What is expected → The word "ececec" marks the lines you need; copy each of them from the data.
----- The input
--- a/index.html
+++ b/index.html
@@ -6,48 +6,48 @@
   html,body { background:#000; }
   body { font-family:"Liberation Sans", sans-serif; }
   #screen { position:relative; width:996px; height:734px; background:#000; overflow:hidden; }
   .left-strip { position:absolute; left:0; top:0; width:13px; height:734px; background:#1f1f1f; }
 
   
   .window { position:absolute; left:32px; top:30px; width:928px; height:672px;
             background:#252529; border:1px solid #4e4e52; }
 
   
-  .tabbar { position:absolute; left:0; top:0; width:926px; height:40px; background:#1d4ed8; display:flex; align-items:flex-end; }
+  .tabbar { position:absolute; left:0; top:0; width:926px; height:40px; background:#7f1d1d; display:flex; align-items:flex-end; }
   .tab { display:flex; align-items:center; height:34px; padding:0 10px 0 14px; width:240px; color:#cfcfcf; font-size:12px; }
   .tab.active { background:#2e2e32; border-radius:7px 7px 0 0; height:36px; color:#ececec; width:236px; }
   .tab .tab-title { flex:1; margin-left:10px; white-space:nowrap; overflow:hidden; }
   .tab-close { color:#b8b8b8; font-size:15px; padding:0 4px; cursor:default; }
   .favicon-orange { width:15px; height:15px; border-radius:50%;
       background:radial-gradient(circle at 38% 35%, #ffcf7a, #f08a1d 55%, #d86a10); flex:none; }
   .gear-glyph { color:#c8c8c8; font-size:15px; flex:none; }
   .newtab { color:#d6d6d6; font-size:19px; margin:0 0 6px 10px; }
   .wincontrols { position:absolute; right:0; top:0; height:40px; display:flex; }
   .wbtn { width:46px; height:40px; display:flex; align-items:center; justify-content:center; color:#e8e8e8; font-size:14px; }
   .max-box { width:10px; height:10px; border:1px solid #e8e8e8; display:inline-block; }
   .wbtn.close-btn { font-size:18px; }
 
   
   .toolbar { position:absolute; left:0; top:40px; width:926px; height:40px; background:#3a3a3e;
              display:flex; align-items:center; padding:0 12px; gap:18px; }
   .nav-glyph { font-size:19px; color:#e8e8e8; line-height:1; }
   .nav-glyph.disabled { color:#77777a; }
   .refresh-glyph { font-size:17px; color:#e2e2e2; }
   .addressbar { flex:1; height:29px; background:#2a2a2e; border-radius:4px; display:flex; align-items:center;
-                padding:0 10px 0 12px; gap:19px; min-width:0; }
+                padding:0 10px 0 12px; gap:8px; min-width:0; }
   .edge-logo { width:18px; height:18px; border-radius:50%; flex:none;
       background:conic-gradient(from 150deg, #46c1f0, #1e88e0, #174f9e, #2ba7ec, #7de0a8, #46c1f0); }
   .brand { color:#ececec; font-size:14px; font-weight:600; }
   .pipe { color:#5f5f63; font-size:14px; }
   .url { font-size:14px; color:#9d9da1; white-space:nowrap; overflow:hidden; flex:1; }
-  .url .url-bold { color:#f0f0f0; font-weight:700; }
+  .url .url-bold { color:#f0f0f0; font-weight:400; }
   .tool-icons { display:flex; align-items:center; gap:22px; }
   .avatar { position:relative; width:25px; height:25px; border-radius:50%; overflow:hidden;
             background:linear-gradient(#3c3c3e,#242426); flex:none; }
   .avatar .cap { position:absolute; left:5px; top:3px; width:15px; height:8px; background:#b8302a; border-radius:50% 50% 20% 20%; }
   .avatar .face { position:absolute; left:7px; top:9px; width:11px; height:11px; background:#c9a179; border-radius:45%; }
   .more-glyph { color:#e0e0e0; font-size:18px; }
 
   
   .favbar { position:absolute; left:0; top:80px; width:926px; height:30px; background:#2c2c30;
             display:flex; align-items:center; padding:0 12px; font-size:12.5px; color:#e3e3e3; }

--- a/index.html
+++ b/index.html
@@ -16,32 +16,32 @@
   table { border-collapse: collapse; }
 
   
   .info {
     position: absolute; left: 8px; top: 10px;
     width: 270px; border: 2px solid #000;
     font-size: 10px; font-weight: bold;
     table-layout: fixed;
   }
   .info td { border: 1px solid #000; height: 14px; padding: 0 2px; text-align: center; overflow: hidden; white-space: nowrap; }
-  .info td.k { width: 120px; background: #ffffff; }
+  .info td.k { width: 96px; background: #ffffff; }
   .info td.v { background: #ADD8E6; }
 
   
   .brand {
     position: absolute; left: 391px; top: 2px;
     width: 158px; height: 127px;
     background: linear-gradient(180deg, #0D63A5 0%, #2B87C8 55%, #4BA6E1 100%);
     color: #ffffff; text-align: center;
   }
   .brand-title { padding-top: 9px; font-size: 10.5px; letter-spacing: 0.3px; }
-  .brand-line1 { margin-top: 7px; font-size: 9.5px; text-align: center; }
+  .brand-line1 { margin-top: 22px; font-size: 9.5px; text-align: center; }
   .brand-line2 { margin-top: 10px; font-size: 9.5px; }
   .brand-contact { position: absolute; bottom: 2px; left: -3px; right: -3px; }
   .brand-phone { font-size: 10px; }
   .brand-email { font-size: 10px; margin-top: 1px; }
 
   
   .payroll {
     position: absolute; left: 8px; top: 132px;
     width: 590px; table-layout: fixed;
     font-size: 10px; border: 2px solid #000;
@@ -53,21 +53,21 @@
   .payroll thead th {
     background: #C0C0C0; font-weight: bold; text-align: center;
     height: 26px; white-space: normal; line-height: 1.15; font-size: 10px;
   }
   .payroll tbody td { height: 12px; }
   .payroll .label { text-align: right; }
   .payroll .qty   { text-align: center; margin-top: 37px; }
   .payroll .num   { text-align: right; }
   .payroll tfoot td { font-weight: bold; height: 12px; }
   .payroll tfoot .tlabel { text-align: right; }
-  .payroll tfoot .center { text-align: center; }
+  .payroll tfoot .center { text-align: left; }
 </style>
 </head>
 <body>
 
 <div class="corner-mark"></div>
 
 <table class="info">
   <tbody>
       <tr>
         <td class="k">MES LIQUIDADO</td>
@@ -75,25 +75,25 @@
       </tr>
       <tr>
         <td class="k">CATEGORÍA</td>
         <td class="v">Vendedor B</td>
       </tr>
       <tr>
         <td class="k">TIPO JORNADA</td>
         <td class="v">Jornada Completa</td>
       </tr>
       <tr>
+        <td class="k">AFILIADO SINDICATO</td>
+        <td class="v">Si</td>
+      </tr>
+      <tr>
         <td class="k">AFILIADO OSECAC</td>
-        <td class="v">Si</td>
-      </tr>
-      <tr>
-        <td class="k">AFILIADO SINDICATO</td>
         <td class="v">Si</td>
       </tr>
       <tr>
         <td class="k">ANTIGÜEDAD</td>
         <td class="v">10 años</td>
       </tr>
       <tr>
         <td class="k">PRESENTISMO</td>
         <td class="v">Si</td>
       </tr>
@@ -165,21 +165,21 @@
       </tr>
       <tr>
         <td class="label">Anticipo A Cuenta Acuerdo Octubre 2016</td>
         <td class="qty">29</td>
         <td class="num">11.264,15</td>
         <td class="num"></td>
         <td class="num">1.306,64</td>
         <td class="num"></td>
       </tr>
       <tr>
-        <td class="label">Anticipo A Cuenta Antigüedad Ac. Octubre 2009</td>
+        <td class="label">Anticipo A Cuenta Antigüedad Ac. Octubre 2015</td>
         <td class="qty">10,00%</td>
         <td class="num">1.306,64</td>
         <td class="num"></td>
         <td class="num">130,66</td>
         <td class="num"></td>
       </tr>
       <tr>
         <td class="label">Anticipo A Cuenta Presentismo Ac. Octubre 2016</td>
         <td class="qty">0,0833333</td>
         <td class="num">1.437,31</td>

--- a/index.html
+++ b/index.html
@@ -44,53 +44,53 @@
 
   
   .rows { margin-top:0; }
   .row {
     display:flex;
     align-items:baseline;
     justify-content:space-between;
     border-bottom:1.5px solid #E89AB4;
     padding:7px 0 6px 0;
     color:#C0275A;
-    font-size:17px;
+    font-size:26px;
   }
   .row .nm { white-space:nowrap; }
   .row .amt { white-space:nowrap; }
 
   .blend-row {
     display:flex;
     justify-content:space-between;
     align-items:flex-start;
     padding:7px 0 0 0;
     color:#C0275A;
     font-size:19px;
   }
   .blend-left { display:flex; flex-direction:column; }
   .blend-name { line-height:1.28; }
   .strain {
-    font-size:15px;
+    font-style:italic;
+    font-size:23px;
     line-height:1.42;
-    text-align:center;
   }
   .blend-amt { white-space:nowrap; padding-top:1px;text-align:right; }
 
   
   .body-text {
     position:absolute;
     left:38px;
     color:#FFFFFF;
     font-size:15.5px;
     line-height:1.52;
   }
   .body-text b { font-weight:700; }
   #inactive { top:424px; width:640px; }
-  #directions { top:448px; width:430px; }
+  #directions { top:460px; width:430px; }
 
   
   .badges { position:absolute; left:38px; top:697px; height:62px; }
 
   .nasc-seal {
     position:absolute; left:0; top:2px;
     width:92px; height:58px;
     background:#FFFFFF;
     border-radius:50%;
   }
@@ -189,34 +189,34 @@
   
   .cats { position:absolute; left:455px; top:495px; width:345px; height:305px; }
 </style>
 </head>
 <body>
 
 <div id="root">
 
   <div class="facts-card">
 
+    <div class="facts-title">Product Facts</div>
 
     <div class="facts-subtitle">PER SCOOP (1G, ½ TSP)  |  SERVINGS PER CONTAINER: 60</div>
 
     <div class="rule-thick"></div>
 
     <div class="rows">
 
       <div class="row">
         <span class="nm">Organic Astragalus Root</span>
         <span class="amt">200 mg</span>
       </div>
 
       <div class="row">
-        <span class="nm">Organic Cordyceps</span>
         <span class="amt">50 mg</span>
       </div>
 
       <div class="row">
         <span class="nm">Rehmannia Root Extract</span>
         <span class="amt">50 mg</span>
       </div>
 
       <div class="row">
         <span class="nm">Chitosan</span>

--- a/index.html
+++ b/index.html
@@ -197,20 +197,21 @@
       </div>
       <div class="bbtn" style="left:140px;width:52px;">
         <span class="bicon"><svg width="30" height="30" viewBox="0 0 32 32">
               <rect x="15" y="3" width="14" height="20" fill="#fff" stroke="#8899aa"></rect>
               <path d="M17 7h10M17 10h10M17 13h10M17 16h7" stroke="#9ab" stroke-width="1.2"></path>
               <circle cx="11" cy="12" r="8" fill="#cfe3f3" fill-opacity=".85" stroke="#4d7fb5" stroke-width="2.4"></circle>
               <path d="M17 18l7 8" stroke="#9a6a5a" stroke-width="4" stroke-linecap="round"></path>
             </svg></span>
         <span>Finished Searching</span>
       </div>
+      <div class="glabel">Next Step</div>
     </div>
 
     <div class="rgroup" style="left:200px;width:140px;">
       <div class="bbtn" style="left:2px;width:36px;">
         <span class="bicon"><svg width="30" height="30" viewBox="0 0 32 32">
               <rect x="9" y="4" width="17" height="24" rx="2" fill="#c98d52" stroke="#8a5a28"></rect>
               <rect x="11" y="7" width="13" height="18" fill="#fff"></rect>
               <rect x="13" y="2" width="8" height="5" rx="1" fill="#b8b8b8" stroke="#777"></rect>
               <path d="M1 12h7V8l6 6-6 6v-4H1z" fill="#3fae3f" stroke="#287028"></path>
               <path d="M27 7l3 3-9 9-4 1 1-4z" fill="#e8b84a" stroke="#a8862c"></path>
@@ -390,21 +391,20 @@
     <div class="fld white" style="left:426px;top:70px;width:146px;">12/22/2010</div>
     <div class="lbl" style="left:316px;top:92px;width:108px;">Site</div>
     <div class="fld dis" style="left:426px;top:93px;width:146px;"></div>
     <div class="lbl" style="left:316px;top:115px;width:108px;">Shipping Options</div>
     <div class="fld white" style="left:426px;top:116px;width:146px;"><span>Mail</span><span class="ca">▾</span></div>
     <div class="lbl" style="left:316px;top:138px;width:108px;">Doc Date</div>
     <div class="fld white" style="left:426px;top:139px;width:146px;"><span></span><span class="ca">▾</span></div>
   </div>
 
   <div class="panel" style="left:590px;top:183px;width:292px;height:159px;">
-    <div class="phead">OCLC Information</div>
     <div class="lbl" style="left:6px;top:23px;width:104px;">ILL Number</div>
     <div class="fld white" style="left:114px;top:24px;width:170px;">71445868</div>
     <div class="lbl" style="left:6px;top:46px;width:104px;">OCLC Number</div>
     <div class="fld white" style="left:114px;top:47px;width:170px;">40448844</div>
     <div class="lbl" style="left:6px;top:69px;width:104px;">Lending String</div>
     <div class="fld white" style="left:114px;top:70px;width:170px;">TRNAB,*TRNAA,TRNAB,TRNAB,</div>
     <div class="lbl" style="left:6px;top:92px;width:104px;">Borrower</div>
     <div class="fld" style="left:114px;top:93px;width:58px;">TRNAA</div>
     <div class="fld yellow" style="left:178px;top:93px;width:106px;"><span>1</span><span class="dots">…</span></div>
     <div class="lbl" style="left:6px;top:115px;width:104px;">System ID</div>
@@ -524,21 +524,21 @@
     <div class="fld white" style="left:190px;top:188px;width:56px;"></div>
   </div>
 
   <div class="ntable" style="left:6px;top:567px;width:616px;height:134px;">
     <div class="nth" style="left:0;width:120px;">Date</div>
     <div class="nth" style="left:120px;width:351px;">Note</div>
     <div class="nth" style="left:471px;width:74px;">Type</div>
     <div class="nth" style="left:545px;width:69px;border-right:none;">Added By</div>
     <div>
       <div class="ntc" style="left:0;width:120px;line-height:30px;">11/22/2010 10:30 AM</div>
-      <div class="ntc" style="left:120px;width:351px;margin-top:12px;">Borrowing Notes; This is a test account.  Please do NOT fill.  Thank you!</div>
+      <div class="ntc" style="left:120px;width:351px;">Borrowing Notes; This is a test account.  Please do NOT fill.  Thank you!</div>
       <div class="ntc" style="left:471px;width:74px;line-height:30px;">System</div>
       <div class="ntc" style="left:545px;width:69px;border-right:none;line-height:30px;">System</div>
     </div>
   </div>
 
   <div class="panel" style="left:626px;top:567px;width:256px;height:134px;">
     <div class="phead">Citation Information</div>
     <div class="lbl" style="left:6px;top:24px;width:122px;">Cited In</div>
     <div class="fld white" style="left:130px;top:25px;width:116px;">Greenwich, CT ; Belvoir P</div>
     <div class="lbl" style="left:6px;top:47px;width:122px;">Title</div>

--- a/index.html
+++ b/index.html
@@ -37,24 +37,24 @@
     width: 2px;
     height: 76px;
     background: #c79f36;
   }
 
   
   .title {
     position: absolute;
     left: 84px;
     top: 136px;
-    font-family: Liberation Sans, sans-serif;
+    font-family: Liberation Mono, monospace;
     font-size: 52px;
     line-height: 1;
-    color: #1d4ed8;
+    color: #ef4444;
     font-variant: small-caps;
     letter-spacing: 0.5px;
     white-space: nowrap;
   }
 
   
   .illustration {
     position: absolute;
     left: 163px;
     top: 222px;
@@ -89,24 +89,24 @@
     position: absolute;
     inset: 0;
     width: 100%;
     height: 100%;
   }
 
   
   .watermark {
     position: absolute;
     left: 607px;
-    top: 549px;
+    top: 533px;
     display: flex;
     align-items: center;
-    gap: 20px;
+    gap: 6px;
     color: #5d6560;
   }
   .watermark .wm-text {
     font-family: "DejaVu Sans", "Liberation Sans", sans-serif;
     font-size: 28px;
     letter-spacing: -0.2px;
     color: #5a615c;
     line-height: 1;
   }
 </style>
----------
Answer to this task →
   .tab.active { background:#2e2e32; border-radius:7px 7px 0 0; height:36px; color:#ececec; width:236px; }
   .brand { color:#ececec; font-size:14px; font-weight:600; }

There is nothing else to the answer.